XはOGPタグも読み取るため、og:titleやog:imageが既に設定されていれば、twitter:titleやtwitter:imageを省略してもカードが表示される場合があります。ただし、twitter:card(表示スタイルの指定)だけはOGPに相当するタグが存在しないため、このタグだけは必ず独立して記述する必要があります。
- 相手がログインなしで開ける状態か確認する
- PCとスマホで最低1回ずつ表示を確認する
- 内部情報・個人情報・不要な外部送信が残っていないか見る
- レビュー期限と修正時の差し替え方を決めておく
HTML共有で関係する場面
AIで生成したサービスLPや実績紹介ページをXでシェアするキャンペーンを予定している場合、Twitter Cardの設定は必須級の対応です。summary_large_imageを設定したURLはタイムライン上で目立つため、クリックスルー率がテキストのみのツイートと比べて大きく上がることがあります。
社内限定のプレビューURLをチームのX DM(ダイレクトメッセージ)で共有するケースでも、カードが表示されることでリンクの内容が即座に伝わります。ただし、DMのカードプレビューはXのサーバーがURLにアクセスして取得するため、パスワード保護されたプレビューURLではカードが生成されないことに注意してください。
よくある誤解
「Twitter Cardを設定したのに大きな画像が表示されない」という問題の多くは、twitter:cardの値をsummaryのままにしていることが原因です。大きな画像を表示するにはtwitter:cardをsummary_large_imageに変更する必要があります。OGPのog:imageだけ設定してtwitter:cardを省略すると、Xがデフォルトのsummary(小さいカード)で表示します。
「X Developer Portalでの登録が必要」と思っている人がいますが、2023年以降は登録不要になっています。以前はCard Validatorでの承認が必要でしたが、現在はmetaタグを正しく記述すれば自動的にカードが有効になります。
安全に使うための注意点
twitter:imageに指定する画像ファイルには著作権の確認が必要です。AI画像生成ツールで作成した画像は生成ツールの利用規約によって商用利用やSNS投稿が制限される場合があります。公開用のTwitter Cardに使う画像は、利用規約を確認した上で使用してください。
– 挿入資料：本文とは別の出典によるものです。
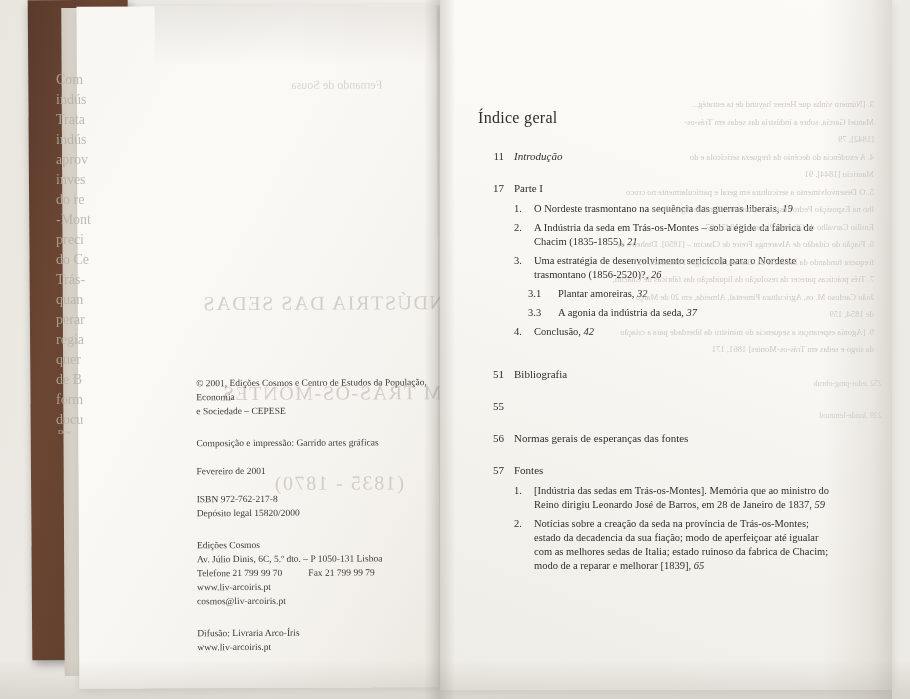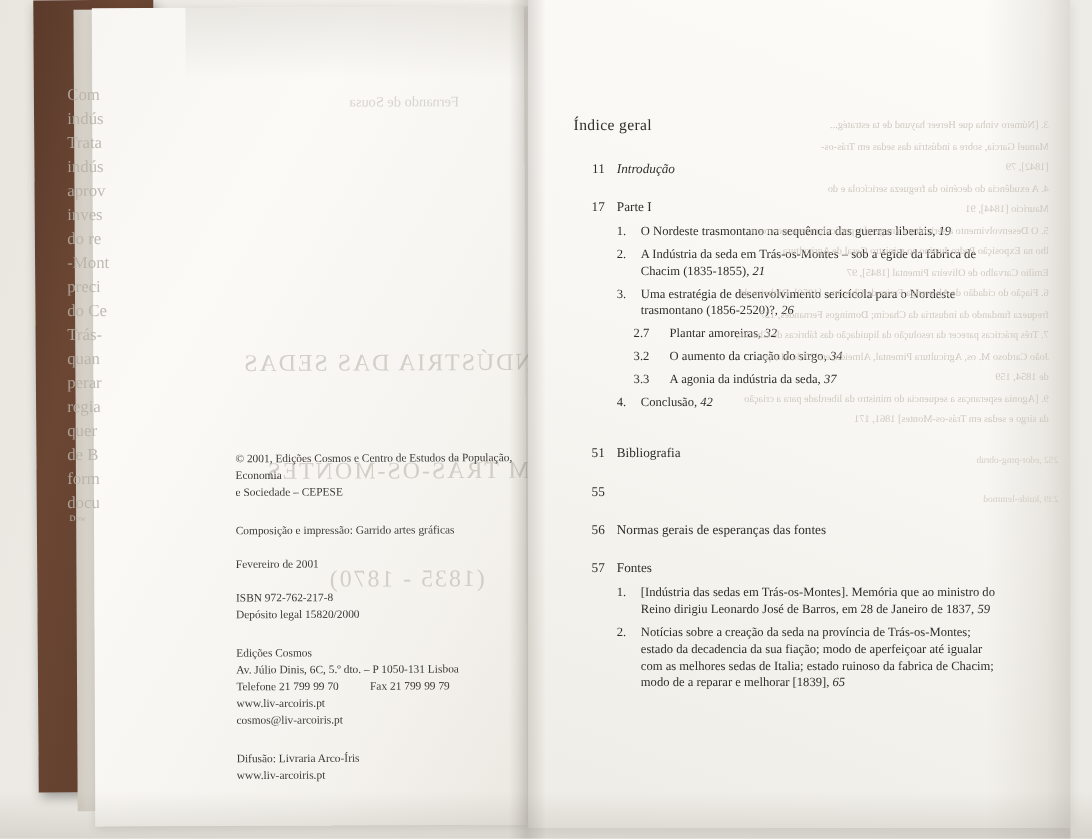--- a/index.html
+++ b/index.html
@@ -158,9 +158,10 @@
     color: #2f2e2b;
   }
   .toc-title {
-    font-size: 13px;
+    font-size: 16px;
     margin-bottom: 22px;
     letter-spacing: 0.3px;
+    margin-top: 13px;
   }
   .toc-entry {
     display: flex;

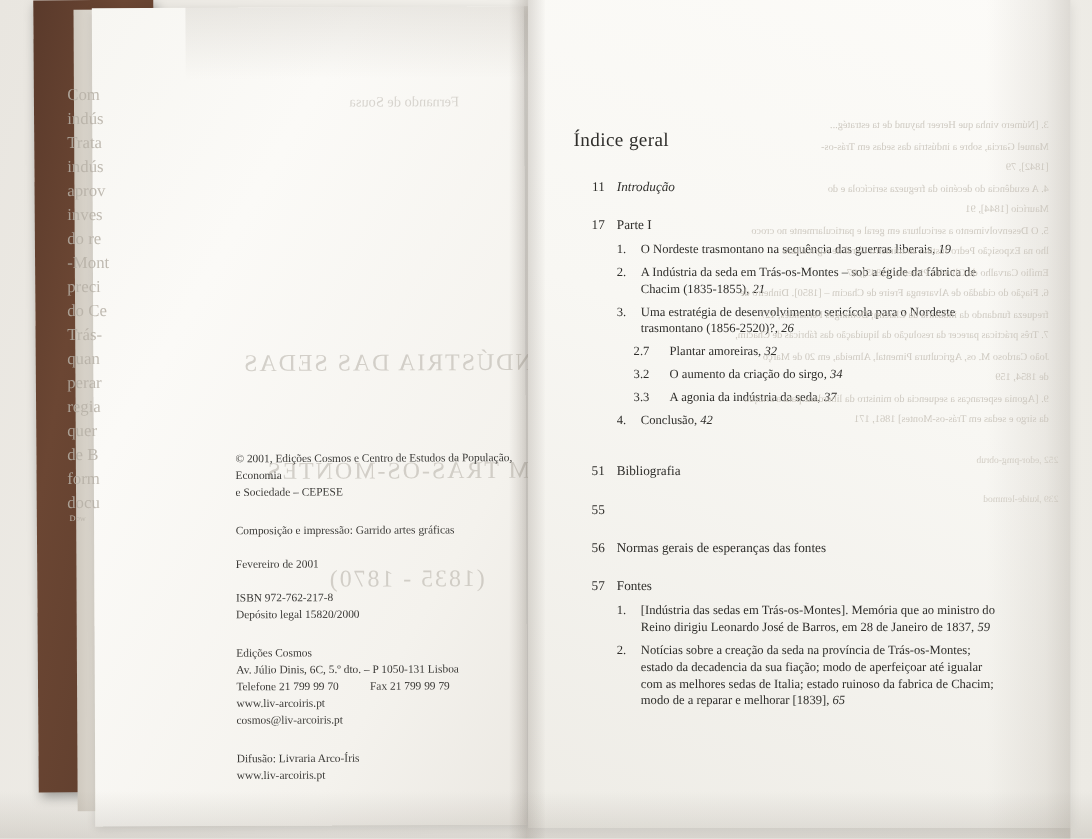--- a/index.html
+++ b/index.html
@@ -352,7 +352,7 @@
               <span class="sub-text"><span>Uma estratégia de desenvolvimento sericícola para o Nordeste trasmontano (1856-2520)?, </span><span class="it">26</span></span>
             </li>
             <li>
-              <span class="sub-num deep">2.7</span>
+              <span class="sub-num deep">3.1</span>
               <span class="sub-text"><span>Plantar amoreiras, </span><span class="it">32</span></span>
             </li>
             <li>

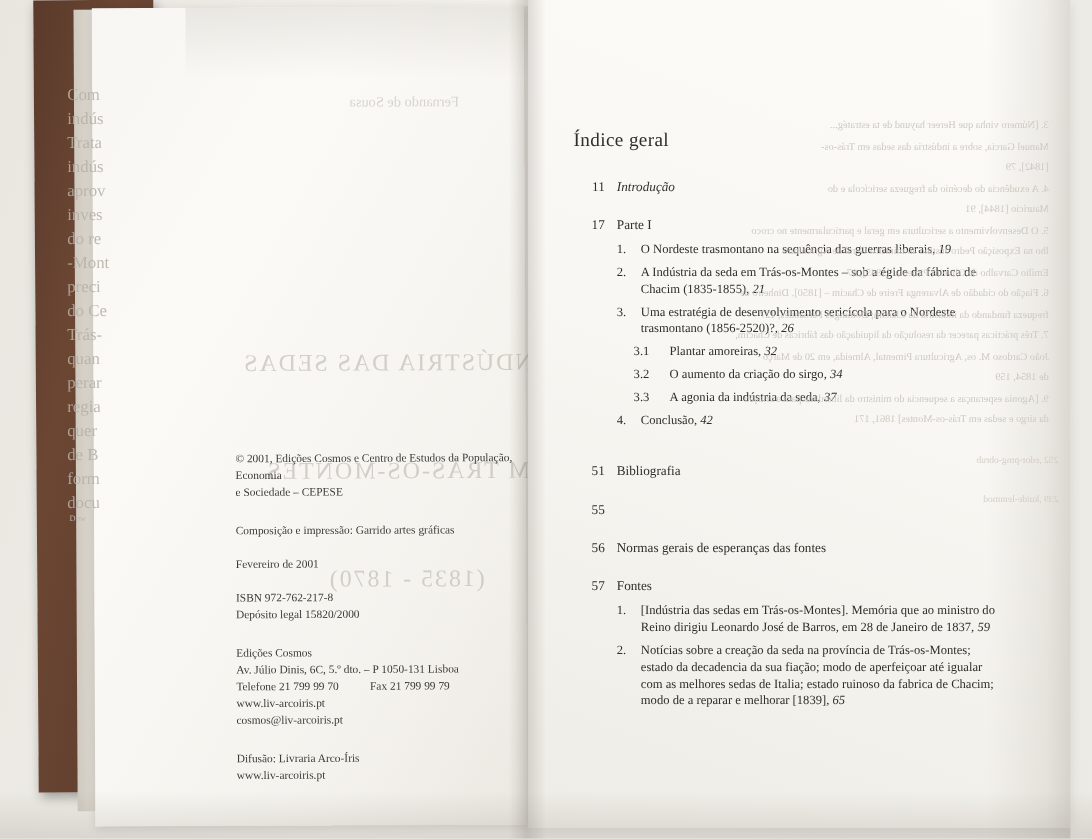--- a/index.html
+++ b/index.html
@@ -356,10 +356,6 @@
               <span class="sub-text"><span>Plantar amoreiras, </span><span class="it">32</span></span>
             </li>
             <li>
-              <span class="sub-num deep">3.2</span>
-              <span class="sub-text"><span>O aumento da criação do sirgo, </span><span class="it">34</span></span>
-            </li>
-            <li>
               <span class="sub-num deep">3.3</span>
               <span class="sub-text"><span>A agonia da indústria da seda, </span><span class="it">37</span></span>
             </li>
twitter:imageの画像サイズが小さすぎる(600px未満)とXがカード表示を拒否することがあります。最低600×314px、推奨は1200×628pxです。AIで生成した低解像度のサムネイルをそのまま指定するとカードが表示されないため、画像の縦横サイズを事前に確認してください。Card Validatorの廃止後は、Xに実際に投稿してプレビュー確認するか、外部のOGPチェックツールで代替確認をします。
よくある質問
OGPとTwitter Cardを両方設定するとどちらが優先されますか?
X上ではTwitter Cardのタグが優先されます。twitter:titleが設定されていればog:titleは無視されます。他のSNSやSlackではOGPが読まれるため、両方設定して用途別に最適化するのが理想的です。
Twitter Cardの画像はどの形式(JPG/PNG/WebP)が使えますか?
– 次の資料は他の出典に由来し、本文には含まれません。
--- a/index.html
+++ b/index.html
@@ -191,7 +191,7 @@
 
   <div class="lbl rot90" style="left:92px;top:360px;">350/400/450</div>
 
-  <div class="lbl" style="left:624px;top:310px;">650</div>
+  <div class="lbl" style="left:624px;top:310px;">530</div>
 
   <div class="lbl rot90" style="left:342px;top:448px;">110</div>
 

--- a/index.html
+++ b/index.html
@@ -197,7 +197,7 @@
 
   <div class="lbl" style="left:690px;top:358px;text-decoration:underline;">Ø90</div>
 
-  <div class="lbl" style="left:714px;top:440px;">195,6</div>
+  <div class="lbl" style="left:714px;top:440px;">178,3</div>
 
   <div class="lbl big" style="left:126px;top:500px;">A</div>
JPG・PNG・WebP・GIFが対応形式です。ファイルサイズは5MB以下が推奨されています。WebPは対応しているものの一部環境で表示されないことがあるため、JPGかPNGを使うのが最も安全です。
Xのカード表示を確認するためのツールはありますか?
公式のCard Validatorが廃止されたため、現在はopengraph.xyzやmetatags.ioなどの外部OGPチェックツールで代替確認できます。または実際にXで下書き投稿のプレビューを確認する方法が最も確実です。